Task instructions: In the material below, identify each line bearing the word "body". Reproduce those lines.
Exercise inputs section start
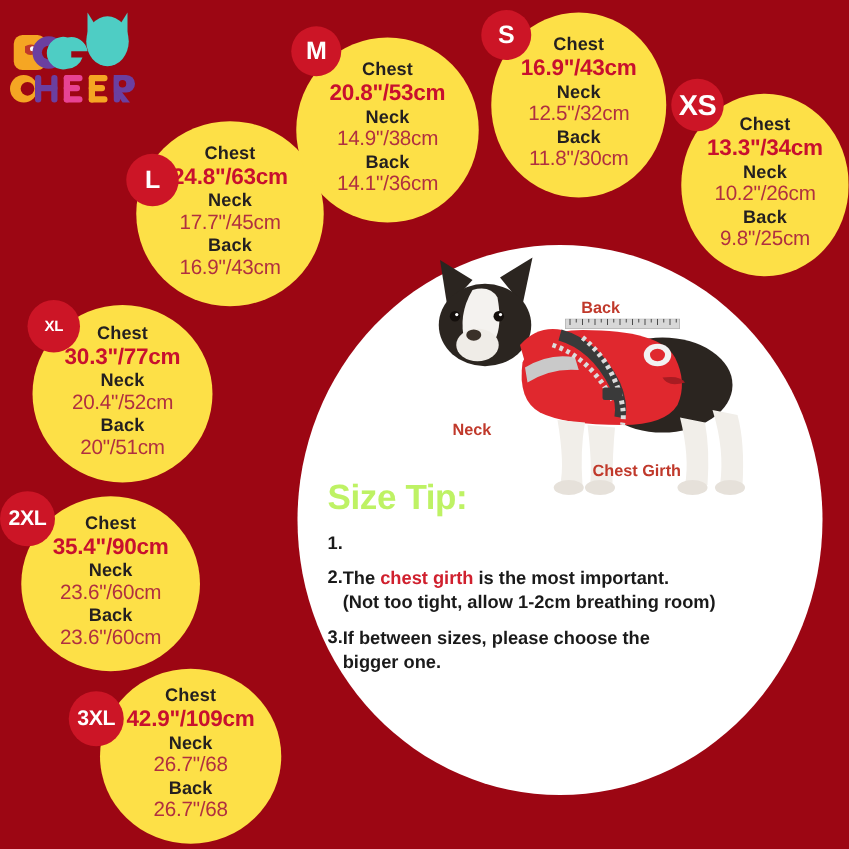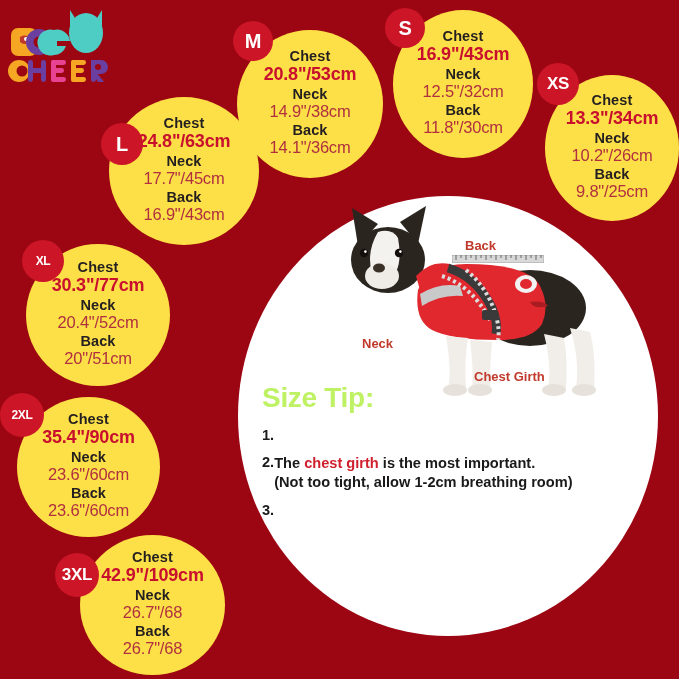--- a/index.html
+++ b/index.html
@@ -292,21 +292,21 @@
   </div>
 
   <div class="bubble" style="left:545px;top:75px;width:134px;height:146px;">
     <span class="lbl first">Chest</span>
     <span class="val hero">13.3"/34cm</span>
     <span class="lbl">Neck</span>
     <span class="val muted">10.2"/26cm</span>
     <span class="lbl">Back</span>
     <span class="val muted">9.8"/25cm</span>
   </div>
-  <div class="badge" style="left:537px;top:63px;width:42px;height:42px;font-size:17px;">
+  <div class="badge" style="left:537px;top:63px;width:42px;height:42px;font-size:23px;">
     <span>XS</span>
   </div>
 
   <div class="bubble" style="left:26px;top:244px;width:144px;height:142px;">
     <span class="lbl first">Chest</span>
     <span class="val hero">30.3"/77cm</span>
     <span class="lbl">Neck</span>
     <span class="val muted">20.4"/52cm</span>
     <span class="lbl">Back</span>
     <span class="val muted">20"/51cm</span>
@@ -316,21 +316,21 @@
   </div>
 
   <div class="bubble" style="left:17px;top:397px;width:143px;height:140px;">
     <span class="lbl first">Chest</span>
     <span class="val hero">35.4"/90cm</span>
     <span class="lbl">Neck</span>
     <span class="val muted">23.6"/60cm</span>
     <span class="lbl">Back</span>
     <span class="val muted">23.6"/60cm</span>
   </div>
-  <div class="badge" style="left:0px;top:393px;width:44px;height:44px;font-size:12px;">
+  <div class="badge" style="left:0px;top:393px;width:44px;height:44px;font-size:17px;">
     <span>2XL</span>
   </div>
 
   <div class="bubble" style="left:80px;top:535px;width:145px;height:140px;">
     <span class="lbl first">Chest</span>
     <span class="val hero">42.9"/109cm</span>
     <span class="lbl">Neck</span>
     <span class="val muted">26.7"/68</span>
     <span class="lbl">Back</span>
     <span class="val muted">26.7"/68</span>
@@ -349,16 +349,20 @@
     <div class="tip-item">
       <span class="tip-num">2.</span>
       <span class="tip-body">
         <span>The </span><span class="hl">chest girth</span><span> is the most important.</span><br>
         <span>(Not too tight, allow 1-2cm breathing room)</span>
       </span>
     </div>
 
     <div class="tip-item">
       <span class="tip-num">3.</span>
+      <span class="tip-body">
+        <span>If between sizes, please choose the</span><br>
+        <span>bigger one.</span>
+      </span>
     </div>
   </div>
 
 </div>
 
 </body></html>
Exercise inputs section end
Solution to this exercise:
       <span class="tip-body">
+      <span class="tip-body">
 </body></html>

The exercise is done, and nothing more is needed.